Lichtenfels: 60. Todestag Dr. Max Jüngling

v.l. Prof. Dr. Günter Dippold, Angelika Rottammer, Dr. Elisabeth Jüngling, Landrat Christian Meißner am Grab von Dr. Max Jüngling am Lichtenfelser Friedhof. Foto: (Landratsamt Lichtenfels/Andreas Grosch)
v.l. Prof. Dr. Günter Dippold, Angelika Rottammer, Dr. Elisabeth Jüngling, Landrat Christian Meißner am Grab von Dr. Max Jüngling am Lichtenfelser Friedhof.Foto: (Landratsamt Lichtenfels/Andreas Grosch)

Landrat Christian Meißner und Bezirksheimatpfleger Prof. Dr. Günter Dippold erinnern im Beisein der beiden Töchter von Dr. Max Jüngling an den ehemaligen Landrat und MdL.

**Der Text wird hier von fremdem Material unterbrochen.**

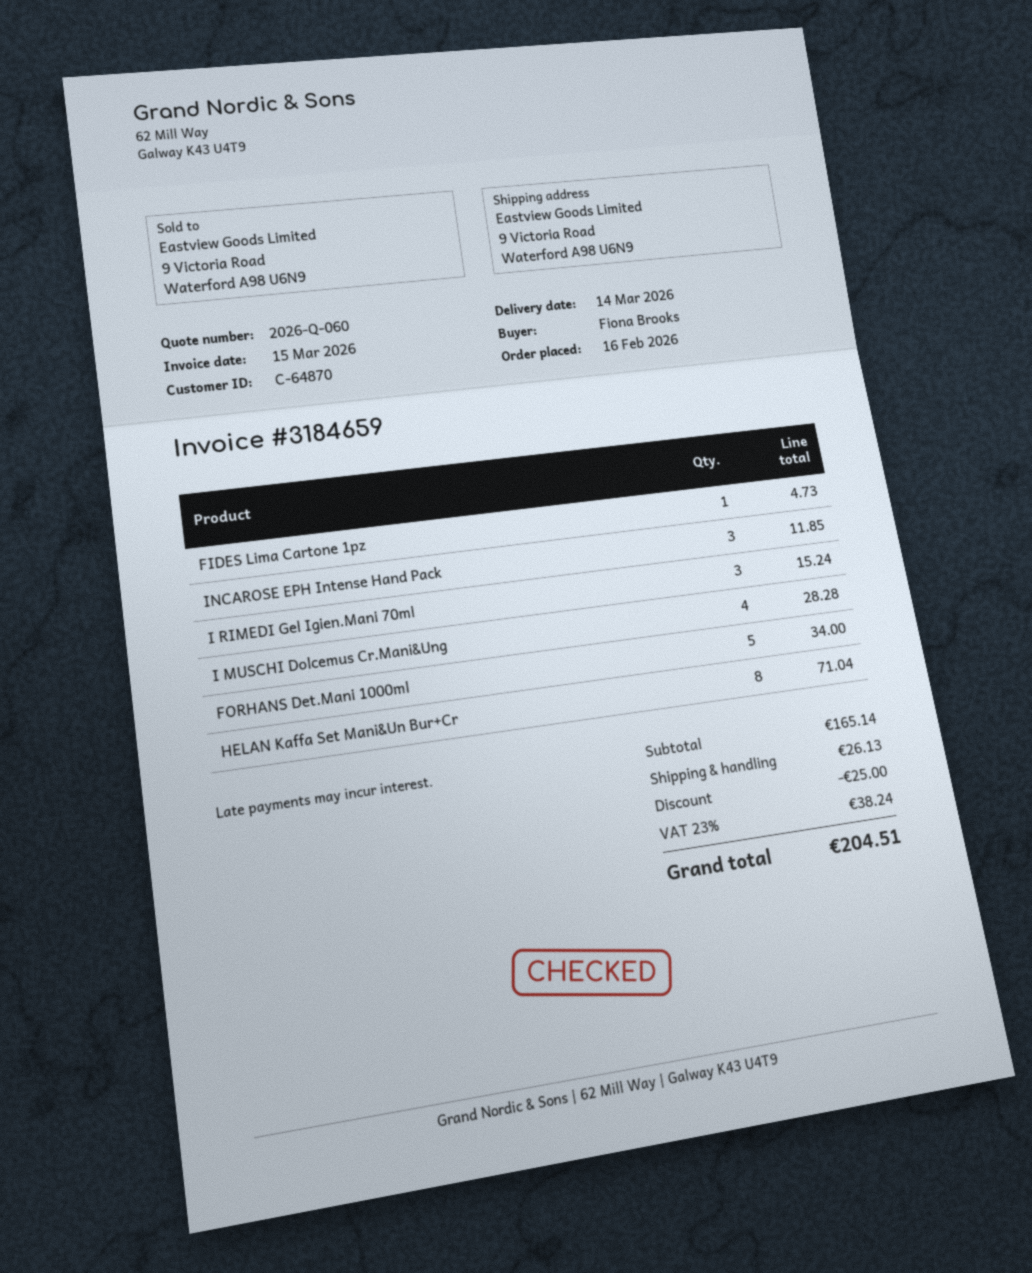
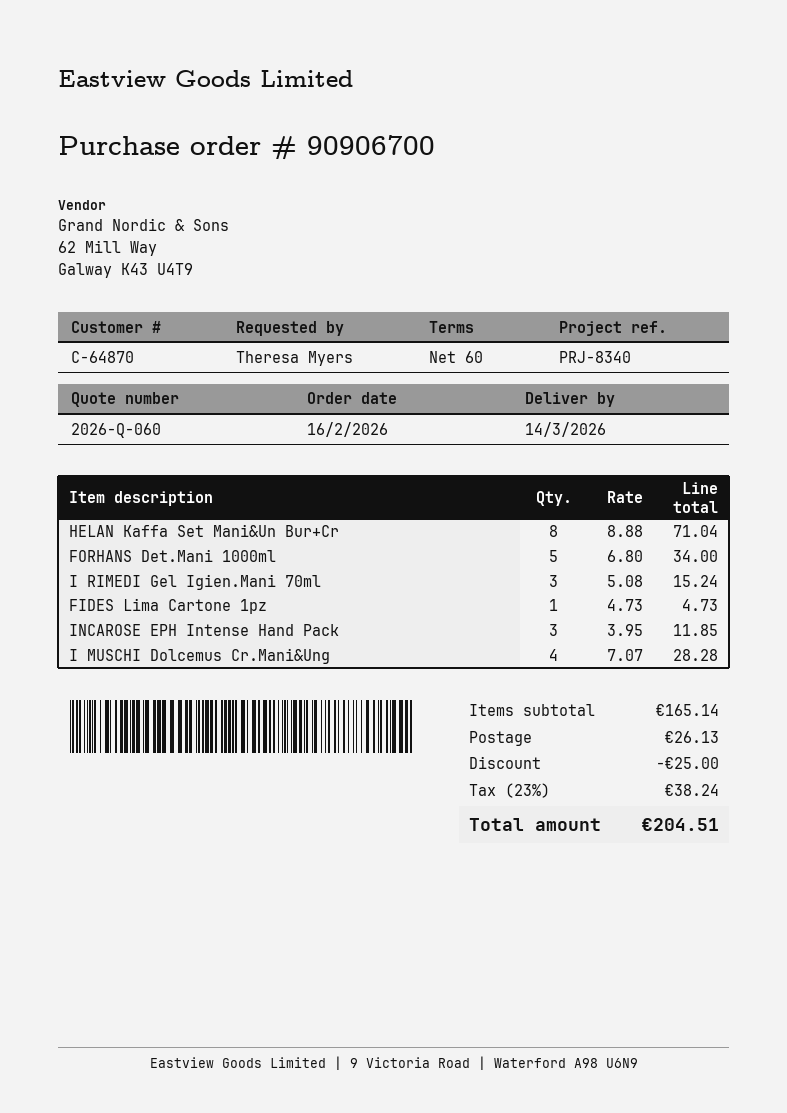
ordered by: Fiona Brooks -> Theresa Myers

Es gehört zur guten Tradition des Landkreises Lichtenfels, seinen verstorbenen Landräten stets ein ehrendes Andenken zu bewahren. Aus diesem Grund hat Herr Landrat Christian Meißner am 14.02.2023, am 60. Todestag von Dr. Max Jüngling, ein Bouquet am Grab niedergelegt. Bezirksheimatspfleger Professor Dr. Günther Dippold hat im Beisein der beiden noch lebenden Töchter am Grab von Landrat und MdL Dr. Max Jüngling auf dem Lichtenfels Friedhof das politische Leben des ersten gewählten Landrats des Landkreises Lichtenfels nach dem 2. Weltkrieg gewürdigt:

 

„Heute auf den Tag vor 60 Jahren, am Morgen, starb in seinem Münchner Quartier der Lichtenfelser Landrat und Landtagsabgeordnete Dr. Max Jüngling. Seiner gedenken wir heute.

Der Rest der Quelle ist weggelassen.